Los frutos agraces de la política

En España, la distancia con los países modernos del norte de Europa no hace sino acrecentarse

El presidente del Gobierno, Pedro Sánchez; la ministra de Transporte, Movilidad y Agenda Urbana, Raquel Sánchez y la vicepresidenta segunda y ministra de Trabajo y Economía Social, Yolanda Díaz, aplauden durante una sesión plenaria en el Congreso de los Diputados.

El presidente del Gobierno, Pedro Sánchez; la ministra de Transporte, Movilidad y Agenda Urbana, Raquel Sánchez y la vicepresidenta segunda y ministra de Trabajo y Economía Social, Yolanda Díaz, aplauden durante una sesión plenaria en el Congreso de los Diputados. / Gustavo Valiente

Daniel Capó

Daniel Capó

Se diría que la mentira, aun siendo falsa por naturaleza, crea realidad. Antiguamente, a esa realidad se la llamaba “mundo”: ese mundo cruel, caprichoso y dominante que representan las pasiones desordenadas del hombre y también sus consecuencias. En Los cuadernos de letra pequeña, José Jiménez Lozano, reflexionando brevemente sobre esta cuestión, escribe: «El que algo sea un montaje, una mentira, un ens fictum, no quiere decir que no sea una terrible máquina. Las cuatro tablas de un cadalso, pueden ser de unas cajas de sardinas cubiertas con una tela negra; el escabel de un trono de tirano, cuatro tablas son, e igualmente revestidas con terciopelo rojo; pero son un trono y un cadalso, e intimidan o son el escabel de la muerte.
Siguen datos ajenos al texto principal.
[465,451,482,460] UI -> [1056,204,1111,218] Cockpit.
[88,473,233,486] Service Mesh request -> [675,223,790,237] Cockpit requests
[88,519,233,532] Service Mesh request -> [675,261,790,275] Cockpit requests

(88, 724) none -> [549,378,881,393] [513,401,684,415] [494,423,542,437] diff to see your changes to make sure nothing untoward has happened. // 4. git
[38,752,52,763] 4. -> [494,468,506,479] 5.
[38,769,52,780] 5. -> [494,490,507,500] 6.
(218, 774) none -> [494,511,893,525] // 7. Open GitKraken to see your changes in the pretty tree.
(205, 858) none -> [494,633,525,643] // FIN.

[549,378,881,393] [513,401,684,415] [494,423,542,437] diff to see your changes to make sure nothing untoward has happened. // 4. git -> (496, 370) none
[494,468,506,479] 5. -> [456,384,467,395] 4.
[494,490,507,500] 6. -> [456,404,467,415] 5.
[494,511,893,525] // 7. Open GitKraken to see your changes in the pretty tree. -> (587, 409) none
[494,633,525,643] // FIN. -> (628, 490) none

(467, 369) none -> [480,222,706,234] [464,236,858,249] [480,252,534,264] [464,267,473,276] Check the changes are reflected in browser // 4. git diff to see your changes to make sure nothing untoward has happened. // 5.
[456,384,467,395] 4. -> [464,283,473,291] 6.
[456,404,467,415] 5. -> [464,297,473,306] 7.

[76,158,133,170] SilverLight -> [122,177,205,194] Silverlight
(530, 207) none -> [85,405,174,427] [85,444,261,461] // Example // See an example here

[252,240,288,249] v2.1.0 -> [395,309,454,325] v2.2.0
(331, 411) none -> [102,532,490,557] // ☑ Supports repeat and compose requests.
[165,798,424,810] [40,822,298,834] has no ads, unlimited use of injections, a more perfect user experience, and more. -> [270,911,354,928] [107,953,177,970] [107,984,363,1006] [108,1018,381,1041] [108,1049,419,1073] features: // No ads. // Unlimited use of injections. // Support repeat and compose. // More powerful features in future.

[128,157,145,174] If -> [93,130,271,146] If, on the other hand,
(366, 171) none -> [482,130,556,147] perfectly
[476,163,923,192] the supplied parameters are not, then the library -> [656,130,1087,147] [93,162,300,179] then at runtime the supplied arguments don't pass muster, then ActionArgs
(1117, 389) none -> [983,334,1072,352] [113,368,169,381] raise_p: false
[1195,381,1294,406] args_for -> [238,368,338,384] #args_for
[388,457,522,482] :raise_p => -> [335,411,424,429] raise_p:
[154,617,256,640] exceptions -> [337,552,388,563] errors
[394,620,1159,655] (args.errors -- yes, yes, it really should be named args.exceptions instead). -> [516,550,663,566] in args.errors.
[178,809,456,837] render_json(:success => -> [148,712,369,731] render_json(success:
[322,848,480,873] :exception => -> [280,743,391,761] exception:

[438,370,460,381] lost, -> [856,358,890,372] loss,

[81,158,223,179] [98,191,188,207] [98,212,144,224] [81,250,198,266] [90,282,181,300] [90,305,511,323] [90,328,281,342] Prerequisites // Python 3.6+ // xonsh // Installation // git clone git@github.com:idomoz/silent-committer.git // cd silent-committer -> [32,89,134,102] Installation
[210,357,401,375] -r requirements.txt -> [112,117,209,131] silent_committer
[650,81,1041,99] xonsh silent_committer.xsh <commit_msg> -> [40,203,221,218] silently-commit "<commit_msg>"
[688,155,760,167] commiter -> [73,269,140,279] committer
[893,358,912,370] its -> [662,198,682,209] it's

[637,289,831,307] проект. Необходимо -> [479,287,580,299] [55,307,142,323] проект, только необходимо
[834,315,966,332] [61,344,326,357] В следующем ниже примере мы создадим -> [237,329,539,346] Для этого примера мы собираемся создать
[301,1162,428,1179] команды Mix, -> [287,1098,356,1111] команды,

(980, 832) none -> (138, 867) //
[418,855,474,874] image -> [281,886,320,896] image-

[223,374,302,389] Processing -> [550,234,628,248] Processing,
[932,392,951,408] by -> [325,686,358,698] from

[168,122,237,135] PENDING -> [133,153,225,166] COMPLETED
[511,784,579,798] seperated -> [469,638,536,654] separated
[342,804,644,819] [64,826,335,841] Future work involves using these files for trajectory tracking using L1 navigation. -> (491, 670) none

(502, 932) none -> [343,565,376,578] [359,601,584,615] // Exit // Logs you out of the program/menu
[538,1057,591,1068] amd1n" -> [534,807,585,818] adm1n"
De poco nos sirve saber que son cuatro tablas, y que sobre ellas pueden moverse hasta gentes nada recomendables, o de caletres muy reducibles». Y remacha, ampliando su mirada hacia otro ámbito que no se puede desligar del anterior: «Y esto es lo que ocurre igualmente con el tinglado de la cultura; no es nada, y con frecuencia su imagen resulta entre risible y patética, pero ¡ah!, funciona; y causa terror. A mí, por lo menos, me lo causa».

La mentira construye el mundo del poder, porque su objetivo es el control y la dominación. De la verdad, en cambio, brota la alegría. El griego clásico nos sirve para iluminar esta antinomia: las palabras alegría y gracia –nos recuerda Enrique García-Máiquez en su reciente Gracia de Cristo– comparten una misma raíz etimológica, de modo que cuando el ángel se aparece a los pastores en los campos de Belén y proclama: “¡Os anuncio una gran alegría!”, en realidad lo que les está diciendo es que les anuncia la llegada de una inmensa gracia. Gracia y alegría se enlazan íntimamente, al igual que la mentira y el poder, o la mundanidad si se prefiere, que al final es de lo que hablamos.

Que la política en campaña electoral sea mentira no debería llamarle la atención a nadie. Quizás haya países –no sé, ¿los escandinavos?– con mayor sustrato moral, que reaccionan con alergia a según qué discursos. No es nuestro caso. Aquí las palabras dichas a voz en grito se confunden con la propaganda y, lo que es peor, crean realidad. Por supuesto, se puede mentir incluso cuando la mentira se cumple y pasa por verdad. Sus efectos resultan entonces aun más perniciosos, porque se consuma la falsa sensación de verdad y uno empieza a no saber distinguir lo que es cierto de lo que no lo es.

La pérdida de coraje moral de nuestra clase política ¿refleja un deterioro similar en la ciudadanía o se trata de un paso previo? Dicho de otro modo, ¿son las elites las responsables de nuestra situación actual o es el pueblo el que empuja a sus dirigentes hacia unas determinadas actitudes? Me inclino por la primera opción; aunque, pasado un determinado umbral, unos y otros se retroalimentan. Lo pudimos comprobar durante el procés de Cataluña, otro ejemplo de libro de política-ficción. Ese es también el mundo del relato, que aplauden los politólogos. Es curioso: cuánta más politología, peores políticas. En España, la distancia con los países modernos del norte de Europa no hace sino acrecentarse, mientras se alimenta la ira, el resentimiento y el rencor: los frutos agraces de la mentira.